Este compacto tem as primeiras gravações de Elvis e traz duas covers "My Happiness" e "That's When Your Heartaches Begin". É mais um caso de prensagem raríssima de teste, que em 2015 terminou nas mãos do músico e aficionado por mídia física Jack White.

Ele inclusive comprou os diretos e lançou uma edição limitada de 'My Happiness' em sua gravadora, a Third Man Records.

3. The Beatles - "The Beatles "("White Album")






Vendido por US$ 790 mil (cerca de R$ 4,1 milhões)

Por que tão caro?

É simplesmente a primeira cópia do álbum de 1968, para muitos o melhor dos Beatles, que pertenceu a ninguém menos que o baterista Ringo Starr. Haja grana.

Foi leiloado nos Estados Unidos e traz o número de série que é a garantia de autenticidade e brilho nos olhos de colecionadores: 0000001. 

2. John Lennon & Yoko Ono - "Double Fantasy"


Vendido entre US$ 600 mil e US$ 800 mil (entre R$ 3,1 milhões e R$ 4,2 milhões), segundo o TMZ

Por que tão caro?

Este álbum polêmico pertenceu a Mark Chapman, o assassino de John Lennon, e foi autografado pelo músico horas antes de ser assassinado em Nova York no dia 8 de dezembro de 1980.
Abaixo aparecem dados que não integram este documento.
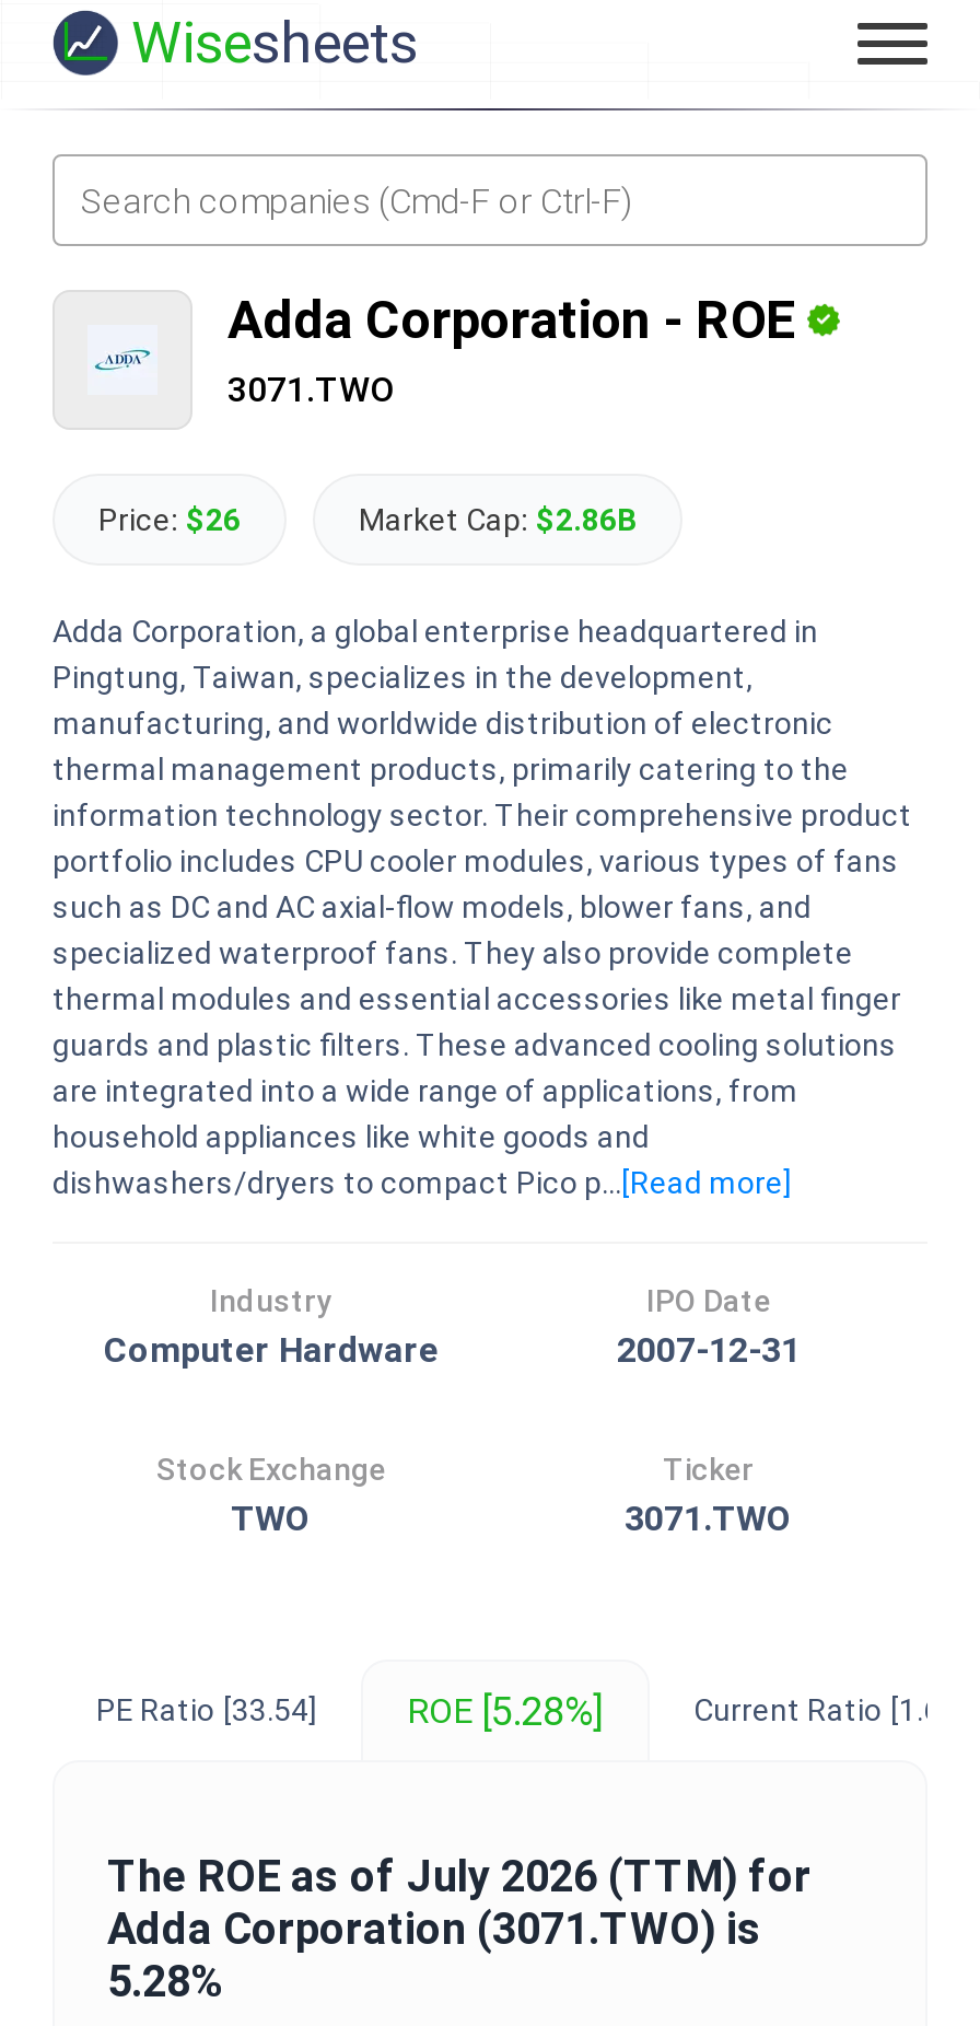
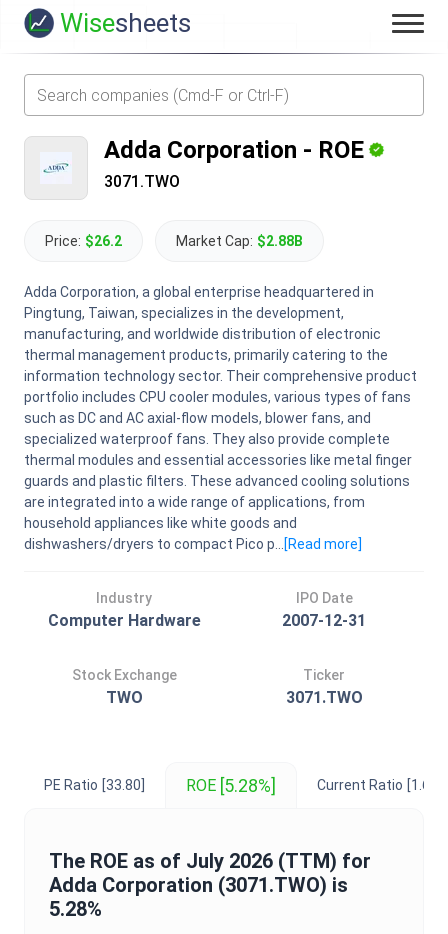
[98,502,241,537] Price: $26 -> [45,233,122,249] Price: $26.2
[359,502,637,537] Market Cap: $2.86B -> [176,233,303,249] Market Cap: $2.88B
[96,1692,317,1727] PE Ratio [33.54] -> [44,777,145,793] PE Ratio [33.80]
Em 2010, encontrou seu mais recente comprador. Foi colocado a leilão novamente no ano passado, com lance inicial de US$ 400 mil, mas ainda não obteve vencedor. Interessou na bagatela? Clique aqui.
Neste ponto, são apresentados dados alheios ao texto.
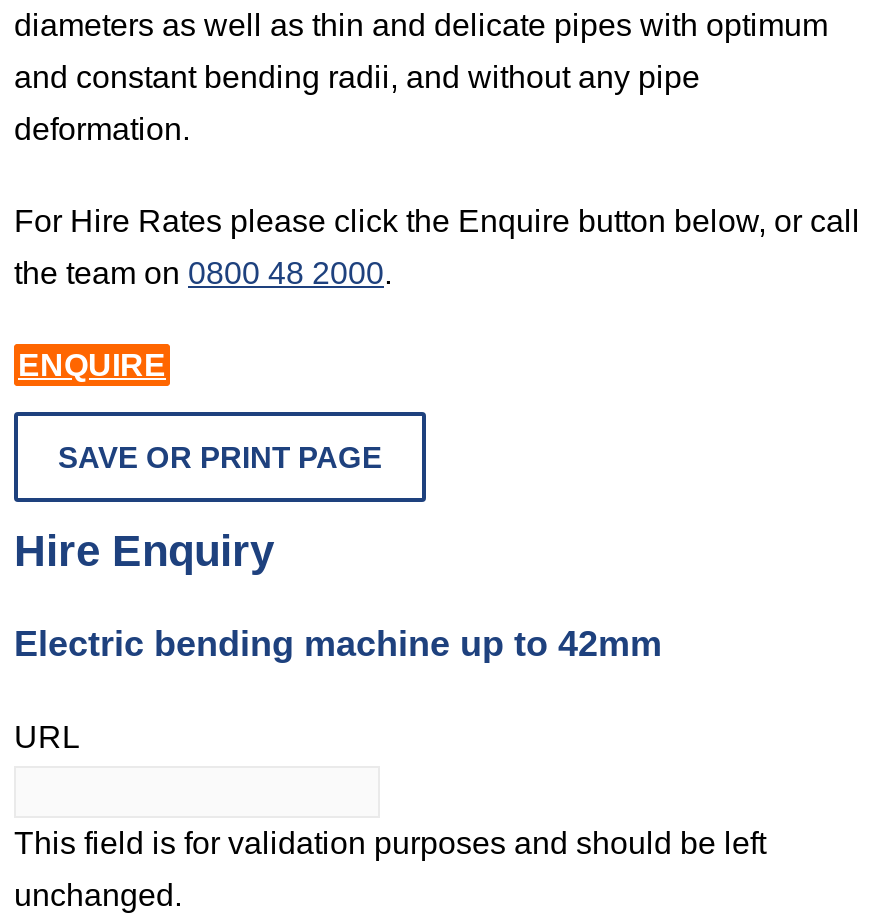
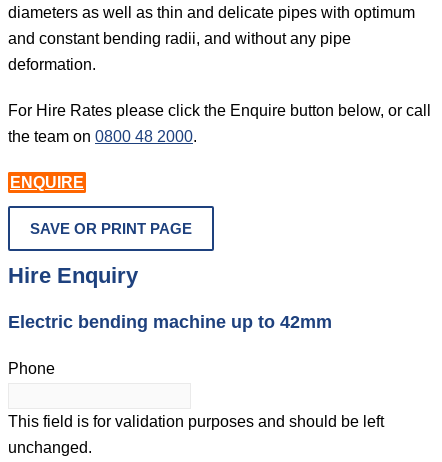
[14,719,80,753] URL -> [8,360,55,377] Phone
1. Wu-Tang Clan - "Once Upon a Time in Shaolin"

Vendido por US$ 2 milhões (R$ 10,4 milhões)

Wu-Tang Clan - "Once Upon a Time in Shaolin" - Warren Wesley Patterson - Warren Wesley Patterson
Imagem: Warren Wesley Patterson

Por que tão caro?

É difícil crer em tal valor. Mas não é fake news. E a história é ótima.

Por estratégia ousada de marketing, este trabalho do grupo de rap nova-iorquino jamais chegou ao público. Apenas uma cópia foi fabricada em 2015, após seis anos de sigilosa produção em estúdio.

Alçado ao status de um "Picasso do hip hop", o disco —na verdade, um CD duplo— permaneceu intocado em um cofre no Royal Mansour Hotel de Marrakech, no Marrocos, antes de ser leiloado com pompa e circunstância pela Paddle8 em 2015.

Mas quem poderia comprar algo assim? Um podrão de rico, evidentemente. E o nome dele é Martin Shkreli, americano de 38 anos criador de fundos multimercados e um dos magnatas da indústria farmacêutica.